Arkamda duran Barsal amcanın resmen gözlerinden alevler fışkırıyordu. Şaşkınlıktan küçük dilimi yutacaktım. Nasıl olurdu? Aklım almıyordu. Bir var bi yok oluyordu. Evin her köşesini gezmiştim. Üstelik evin tek girişi ön bahçede olmasına rağmen nasıl olurda arka bahçeden bir anda çıkıvermişti. Evin bahçesini turlamama rağmen görmemiştim onu. Evi taşımış kendini burada mı unutmuştu bu adam?

Elinde tutmuş olduğu baltasıyla üzerime doğru koşmaya başladı. Bende korkuyla evin arkasına, merdivenlere doğru koştum. Kalbim yerinden çıkmak üzereydi. Hayatım pahasına arkama bile bakmadan koşmaya devam ettim. Merdivenlerden hızlıca çıktım. Merdivenin sonunda bir kapı vardı. Hiç zorlanmadan açtım. İçeride bir sürü kutu vardı. Biraz arkalara doğru ilerleyip kutuların arasına çömeldim. saniyeler sonra Barsal amca tüm siniriyle girdi. Kutuların arasına tek tek bakmaya başladı. Yer yer kutuları baltasıyla kesiyordu. Titremeye başlamıştım. O kadar heybetliydi ki ona karşı gelmem mümkün değildi. Derin bir nefes aldım. Dizlerimin üstünde emekleyerek kapıya doğru duvara yakın bir biçimde kenardan kenardan ilerlemeye başladım. Başımı biraz kaldırdığımda benim olduğum yere tam tersi bir şekilde ilerlediğini gördüm. Biraz olsun içim rahatlamıştı.

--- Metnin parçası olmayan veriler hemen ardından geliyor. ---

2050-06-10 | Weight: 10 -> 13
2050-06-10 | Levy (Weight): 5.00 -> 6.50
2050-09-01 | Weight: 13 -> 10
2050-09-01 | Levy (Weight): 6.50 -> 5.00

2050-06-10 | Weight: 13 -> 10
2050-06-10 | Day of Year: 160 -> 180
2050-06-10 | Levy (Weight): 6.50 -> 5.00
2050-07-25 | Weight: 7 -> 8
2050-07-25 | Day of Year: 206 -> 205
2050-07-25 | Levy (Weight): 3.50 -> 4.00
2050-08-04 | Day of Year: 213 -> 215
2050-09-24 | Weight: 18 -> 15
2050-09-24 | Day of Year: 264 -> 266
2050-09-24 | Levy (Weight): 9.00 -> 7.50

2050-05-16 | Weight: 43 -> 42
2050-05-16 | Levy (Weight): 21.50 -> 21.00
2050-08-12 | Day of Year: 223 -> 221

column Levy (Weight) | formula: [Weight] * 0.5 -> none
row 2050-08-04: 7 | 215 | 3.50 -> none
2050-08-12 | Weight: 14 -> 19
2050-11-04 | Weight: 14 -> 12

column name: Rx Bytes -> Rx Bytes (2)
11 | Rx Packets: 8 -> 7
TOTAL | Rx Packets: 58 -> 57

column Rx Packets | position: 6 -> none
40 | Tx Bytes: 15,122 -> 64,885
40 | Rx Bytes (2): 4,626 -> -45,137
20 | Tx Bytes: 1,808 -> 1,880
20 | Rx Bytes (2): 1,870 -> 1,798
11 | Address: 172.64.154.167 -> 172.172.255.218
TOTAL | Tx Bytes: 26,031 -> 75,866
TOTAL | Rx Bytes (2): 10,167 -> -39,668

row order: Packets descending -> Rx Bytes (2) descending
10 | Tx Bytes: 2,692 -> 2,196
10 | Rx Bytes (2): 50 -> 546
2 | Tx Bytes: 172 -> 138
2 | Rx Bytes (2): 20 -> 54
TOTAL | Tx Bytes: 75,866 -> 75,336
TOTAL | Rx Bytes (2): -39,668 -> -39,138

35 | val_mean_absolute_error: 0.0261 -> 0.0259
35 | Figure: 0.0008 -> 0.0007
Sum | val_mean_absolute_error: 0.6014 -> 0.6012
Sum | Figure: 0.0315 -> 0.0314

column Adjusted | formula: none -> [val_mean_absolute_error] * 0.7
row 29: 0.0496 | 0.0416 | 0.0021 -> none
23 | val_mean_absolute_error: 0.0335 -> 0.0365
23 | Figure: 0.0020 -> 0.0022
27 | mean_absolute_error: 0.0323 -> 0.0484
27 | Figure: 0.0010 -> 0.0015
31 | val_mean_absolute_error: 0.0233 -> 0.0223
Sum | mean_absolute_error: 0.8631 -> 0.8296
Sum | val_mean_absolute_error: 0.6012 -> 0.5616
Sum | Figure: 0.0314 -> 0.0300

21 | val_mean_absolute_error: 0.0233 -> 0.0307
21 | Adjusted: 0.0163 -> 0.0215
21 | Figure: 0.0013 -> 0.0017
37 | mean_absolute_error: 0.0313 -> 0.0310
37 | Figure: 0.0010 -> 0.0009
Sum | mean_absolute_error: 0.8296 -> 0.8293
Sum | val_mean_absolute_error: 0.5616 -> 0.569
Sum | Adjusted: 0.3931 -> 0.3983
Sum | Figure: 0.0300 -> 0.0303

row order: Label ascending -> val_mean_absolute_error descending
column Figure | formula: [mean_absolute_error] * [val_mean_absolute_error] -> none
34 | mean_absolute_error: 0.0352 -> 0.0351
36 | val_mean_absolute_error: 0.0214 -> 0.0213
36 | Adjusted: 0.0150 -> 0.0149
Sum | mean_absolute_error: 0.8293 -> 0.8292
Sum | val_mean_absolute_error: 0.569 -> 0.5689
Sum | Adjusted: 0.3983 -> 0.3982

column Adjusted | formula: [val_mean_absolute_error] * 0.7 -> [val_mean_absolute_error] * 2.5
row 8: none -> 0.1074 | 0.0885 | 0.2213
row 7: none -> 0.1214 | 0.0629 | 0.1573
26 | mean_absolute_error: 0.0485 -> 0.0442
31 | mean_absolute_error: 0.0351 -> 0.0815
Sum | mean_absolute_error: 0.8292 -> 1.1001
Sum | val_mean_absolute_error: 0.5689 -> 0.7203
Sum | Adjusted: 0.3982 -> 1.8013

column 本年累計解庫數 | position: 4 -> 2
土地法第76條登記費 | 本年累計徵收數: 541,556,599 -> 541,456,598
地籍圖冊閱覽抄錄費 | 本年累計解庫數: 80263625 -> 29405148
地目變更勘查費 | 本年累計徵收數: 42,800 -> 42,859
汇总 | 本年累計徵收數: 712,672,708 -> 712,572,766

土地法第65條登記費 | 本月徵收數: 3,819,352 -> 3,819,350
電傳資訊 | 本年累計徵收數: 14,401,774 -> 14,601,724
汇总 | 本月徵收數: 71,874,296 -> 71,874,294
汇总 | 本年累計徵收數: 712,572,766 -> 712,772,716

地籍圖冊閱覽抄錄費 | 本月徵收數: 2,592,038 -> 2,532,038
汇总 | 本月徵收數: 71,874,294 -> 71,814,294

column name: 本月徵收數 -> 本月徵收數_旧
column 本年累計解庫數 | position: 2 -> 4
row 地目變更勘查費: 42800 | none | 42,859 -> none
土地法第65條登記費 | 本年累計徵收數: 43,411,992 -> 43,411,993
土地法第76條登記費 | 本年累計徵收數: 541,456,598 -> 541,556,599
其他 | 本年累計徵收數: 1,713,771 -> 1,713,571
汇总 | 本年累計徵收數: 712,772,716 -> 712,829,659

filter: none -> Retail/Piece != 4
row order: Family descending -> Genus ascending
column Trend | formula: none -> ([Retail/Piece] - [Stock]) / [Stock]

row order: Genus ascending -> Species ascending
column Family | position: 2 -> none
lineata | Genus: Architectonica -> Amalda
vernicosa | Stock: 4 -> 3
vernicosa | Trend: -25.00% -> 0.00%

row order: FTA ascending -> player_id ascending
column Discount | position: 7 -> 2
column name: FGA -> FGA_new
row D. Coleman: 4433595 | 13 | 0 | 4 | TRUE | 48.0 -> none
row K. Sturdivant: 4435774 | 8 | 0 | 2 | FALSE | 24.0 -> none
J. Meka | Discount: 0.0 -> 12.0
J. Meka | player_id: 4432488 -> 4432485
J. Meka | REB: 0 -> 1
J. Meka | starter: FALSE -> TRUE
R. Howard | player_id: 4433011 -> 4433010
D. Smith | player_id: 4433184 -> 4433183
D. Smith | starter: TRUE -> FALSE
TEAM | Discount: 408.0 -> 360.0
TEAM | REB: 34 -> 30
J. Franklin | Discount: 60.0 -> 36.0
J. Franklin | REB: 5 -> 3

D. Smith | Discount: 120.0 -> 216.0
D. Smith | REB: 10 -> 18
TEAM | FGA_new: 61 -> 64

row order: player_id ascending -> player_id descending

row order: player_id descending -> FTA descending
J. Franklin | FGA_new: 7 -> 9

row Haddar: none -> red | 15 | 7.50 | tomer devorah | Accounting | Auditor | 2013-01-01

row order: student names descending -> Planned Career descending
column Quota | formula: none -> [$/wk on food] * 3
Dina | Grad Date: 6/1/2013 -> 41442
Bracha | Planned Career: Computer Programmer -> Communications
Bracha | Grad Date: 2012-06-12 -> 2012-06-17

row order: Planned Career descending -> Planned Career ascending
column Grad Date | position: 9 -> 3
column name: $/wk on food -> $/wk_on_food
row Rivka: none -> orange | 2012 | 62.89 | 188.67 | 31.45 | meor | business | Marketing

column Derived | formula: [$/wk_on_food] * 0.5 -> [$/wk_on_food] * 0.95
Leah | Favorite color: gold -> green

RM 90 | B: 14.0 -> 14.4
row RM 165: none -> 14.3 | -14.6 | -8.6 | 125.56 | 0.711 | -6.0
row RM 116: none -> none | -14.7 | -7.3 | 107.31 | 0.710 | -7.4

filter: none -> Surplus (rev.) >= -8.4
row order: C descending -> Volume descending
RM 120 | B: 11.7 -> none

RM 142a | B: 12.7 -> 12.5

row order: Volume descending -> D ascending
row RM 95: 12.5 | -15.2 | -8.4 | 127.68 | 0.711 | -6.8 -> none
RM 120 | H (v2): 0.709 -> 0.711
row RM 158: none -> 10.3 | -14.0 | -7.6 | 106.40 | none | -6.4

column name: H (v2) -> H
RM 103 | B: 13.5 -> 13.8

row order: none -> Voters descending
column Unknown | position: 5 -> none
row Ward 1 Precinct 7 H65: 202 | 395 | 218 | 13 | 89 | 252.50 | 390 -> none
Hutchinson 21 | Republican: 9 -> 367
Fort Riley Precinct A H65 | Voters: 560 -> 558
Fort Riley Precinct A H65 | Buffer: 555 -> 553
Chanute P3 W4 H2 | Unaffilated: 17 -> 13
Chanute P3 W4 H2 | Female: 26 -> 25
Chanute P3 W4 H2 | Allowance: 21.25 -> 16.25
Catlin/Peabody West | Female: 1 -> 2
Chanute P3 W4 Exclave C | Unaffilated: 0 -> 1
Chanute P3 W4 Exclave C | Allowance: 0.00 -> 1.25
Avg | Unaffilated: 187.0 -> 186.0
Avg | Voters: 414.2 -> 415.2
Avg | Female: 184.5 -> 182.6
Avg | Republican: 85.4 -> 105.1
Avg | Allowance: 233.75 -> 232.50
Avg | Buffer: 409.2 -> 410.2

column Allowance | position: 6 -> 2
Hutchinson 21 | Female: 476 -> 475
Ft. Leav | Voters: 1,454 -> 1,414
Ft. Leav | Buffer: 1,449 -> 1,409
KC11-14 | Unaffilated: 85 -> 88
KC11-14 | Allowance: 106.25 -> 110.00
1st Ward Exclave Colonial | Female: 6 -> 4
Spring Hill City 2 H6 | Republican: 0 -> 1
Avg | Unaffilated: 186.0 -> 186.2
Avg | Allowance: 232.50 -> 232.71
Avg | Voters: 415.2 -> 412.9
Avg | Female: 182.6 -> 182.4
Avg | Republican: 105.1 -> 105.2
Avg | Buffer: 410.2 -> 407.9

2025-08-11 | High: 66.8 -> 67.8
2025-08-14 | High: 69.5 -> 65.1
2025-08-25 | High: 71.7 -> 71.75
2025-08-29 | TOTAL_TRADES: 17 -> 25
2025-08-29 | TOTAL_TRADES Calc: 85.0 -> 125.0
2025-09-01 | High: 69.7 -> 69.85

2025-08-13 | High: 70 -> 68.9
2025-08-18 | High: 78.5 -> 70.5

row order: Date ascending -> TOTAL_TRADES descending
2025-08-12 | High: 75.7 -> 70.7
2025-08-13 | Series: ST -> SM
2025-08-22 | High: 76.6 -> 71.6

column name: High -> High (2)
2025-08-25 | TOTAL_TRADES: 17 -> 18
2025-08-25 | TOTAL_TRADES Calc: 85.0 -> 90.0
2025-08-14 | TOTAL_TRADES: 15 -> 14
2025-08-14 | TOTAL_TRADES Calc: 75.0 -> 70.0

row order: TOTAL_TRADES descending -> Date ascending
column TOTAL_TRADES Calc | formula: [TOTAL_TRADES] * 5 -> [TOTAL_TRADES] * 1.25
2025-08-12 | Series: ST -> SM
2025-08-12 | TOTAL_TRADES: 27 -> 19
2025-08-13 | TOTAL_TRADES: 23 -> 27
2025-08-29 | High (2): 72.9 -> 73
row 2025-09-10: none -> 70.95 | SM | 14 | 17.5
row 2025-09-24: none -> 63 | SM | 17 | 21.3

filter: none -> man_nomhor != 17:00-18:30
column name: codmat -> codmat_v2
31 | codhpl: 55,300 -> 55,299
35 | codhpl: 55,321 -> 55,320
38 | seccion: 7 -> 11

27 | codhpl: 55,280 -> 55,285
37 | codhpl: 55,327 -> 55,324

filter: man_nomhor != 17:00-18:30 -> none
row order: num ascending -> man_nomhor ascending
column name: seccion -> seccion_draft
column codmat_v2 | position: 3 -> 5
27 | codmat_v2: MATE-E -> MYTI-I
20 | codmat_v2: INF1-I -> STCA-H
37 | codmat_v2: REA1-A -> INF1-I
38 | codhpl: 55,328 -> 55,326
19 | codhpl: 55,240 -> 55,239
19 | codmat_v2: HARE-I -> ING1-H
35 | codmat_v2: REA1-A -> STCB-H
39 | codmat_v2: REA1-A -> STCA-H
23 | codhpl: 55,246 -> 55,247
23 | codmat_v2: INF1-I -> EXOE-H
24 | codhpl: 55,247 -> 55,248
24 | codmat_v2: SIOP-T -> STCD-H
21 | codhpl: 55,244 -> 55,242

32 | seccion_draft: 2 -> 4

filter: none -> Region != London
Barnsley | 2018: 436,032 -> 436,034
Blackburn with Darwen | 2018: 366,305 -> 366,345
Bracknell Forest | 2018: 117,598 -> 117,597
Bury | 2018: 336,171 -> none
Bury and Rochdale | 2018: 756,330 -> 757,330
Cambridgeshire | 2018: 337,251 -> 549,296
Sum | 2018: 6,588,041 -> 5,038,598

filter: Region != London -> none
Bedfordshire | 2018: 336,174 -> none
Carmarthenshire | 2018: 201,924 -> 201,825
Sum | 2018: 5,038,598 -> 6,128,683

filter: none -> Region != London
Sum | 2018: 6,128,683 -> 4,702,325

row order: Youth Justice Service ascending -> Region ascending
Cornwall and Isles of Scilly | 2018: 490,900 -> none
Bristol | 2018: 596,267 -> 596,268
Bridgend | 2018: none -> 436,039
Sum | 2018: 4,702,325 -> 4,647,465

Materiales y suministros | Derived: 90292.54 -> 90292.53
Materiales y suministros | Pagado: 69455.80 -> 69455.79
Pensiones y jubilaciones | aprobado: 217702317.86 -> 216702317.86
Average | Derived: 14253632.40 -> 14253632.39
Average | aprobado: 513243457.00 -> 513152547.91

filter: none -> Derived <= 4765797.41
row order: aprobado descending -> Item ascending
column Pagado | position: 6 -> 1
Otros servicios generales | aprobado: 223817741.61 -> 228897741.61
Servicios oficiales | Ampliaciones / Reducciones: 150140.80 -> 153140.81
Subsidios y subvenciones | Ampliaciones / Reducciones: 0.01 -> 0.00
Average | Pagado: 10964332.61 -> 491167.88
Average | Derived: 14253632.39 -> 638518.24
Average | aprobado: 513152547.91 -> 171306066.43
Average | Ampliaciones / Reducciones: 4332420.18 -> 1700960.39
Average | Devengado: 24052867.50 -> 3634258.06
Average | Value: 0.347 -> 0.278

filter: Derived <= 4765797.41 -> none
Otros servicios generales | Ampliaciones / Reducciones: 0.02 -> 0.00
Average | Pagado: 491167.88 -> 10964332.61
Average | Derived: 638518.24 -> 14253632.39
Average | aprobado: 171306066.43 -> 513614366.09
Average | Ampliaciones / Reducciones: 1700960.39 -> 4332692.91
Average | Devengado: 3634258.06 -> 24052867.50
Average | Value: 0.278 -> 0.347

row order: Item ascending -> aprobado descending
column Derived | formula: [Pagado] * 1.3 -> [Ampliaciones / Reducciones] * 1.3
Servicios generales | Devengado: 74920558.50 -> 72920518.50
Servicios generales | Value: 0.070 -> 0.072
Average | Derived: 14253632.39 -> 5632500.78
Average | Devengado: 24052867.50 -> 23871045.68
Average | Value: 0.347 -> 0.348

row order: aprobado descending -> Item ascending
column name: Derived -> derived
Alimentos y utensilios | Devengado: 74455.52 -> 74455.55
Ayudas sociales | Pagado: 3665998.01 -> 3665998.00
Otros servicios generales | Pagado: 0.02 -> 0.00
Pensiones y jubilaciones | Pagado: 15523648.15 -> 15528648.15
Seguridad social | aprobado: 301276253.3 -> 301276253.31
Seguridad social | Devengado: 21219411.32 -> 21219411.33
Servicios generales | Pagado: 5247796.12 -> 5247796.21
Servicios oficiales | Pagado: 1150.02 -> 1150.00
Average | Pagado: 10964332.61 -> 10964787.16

Artık kapıya iyice yaklaşmıştım. Ellerimi yerden kaldırdım. Biraz ayağa kalktım. Nereye gittiğini görmek istiyordum.Tam o sırada telefonum çaldı. O an artık bedenimi beynim değil kalbim yönetmeye başladı. Tam da sırasıydı. Telefonun sesini o da duymuştu ve benim olduğum yere doğru sinirli ve hızlı bir şekilde gelmeye başlamıştı.Artık başka seçeneğim yoktu. Ayağa kalktığım gibi koşmaya başladım. Nefes bile almadan koşuyordum. Merdivenleri inip ön bahçeye çıktım. O an durup bir saniyeliğine arkama baktım ama yoktu. Tuhaftı. Bir anda toz olmuş gibi. Geldiğim yöne doğru yavaş bir şekilde ilerledim. Gerçekten de yoktu. Anlam veremiyordum. Bir saniyede nereye gidebilirdi. Daha fazla başıma bela almak da istemiyordum.

Arkama baka baka ön bahçenin kapısıdan çıktım. Yoktu.

Bahçe kapısını kapattım. Son kez bahçeye ve eve göz gezdirdim. İşte tam o sırada onu gördüm. Sokağı izlediği her zamanki penceresinde duruyordu. Bana bakıyordu. Birkaç saniye gözlerimi ayırmadan ona baktım. Ruhumu işlemişti onun bakışları. kalbimin ritmini daha da artırmıştı.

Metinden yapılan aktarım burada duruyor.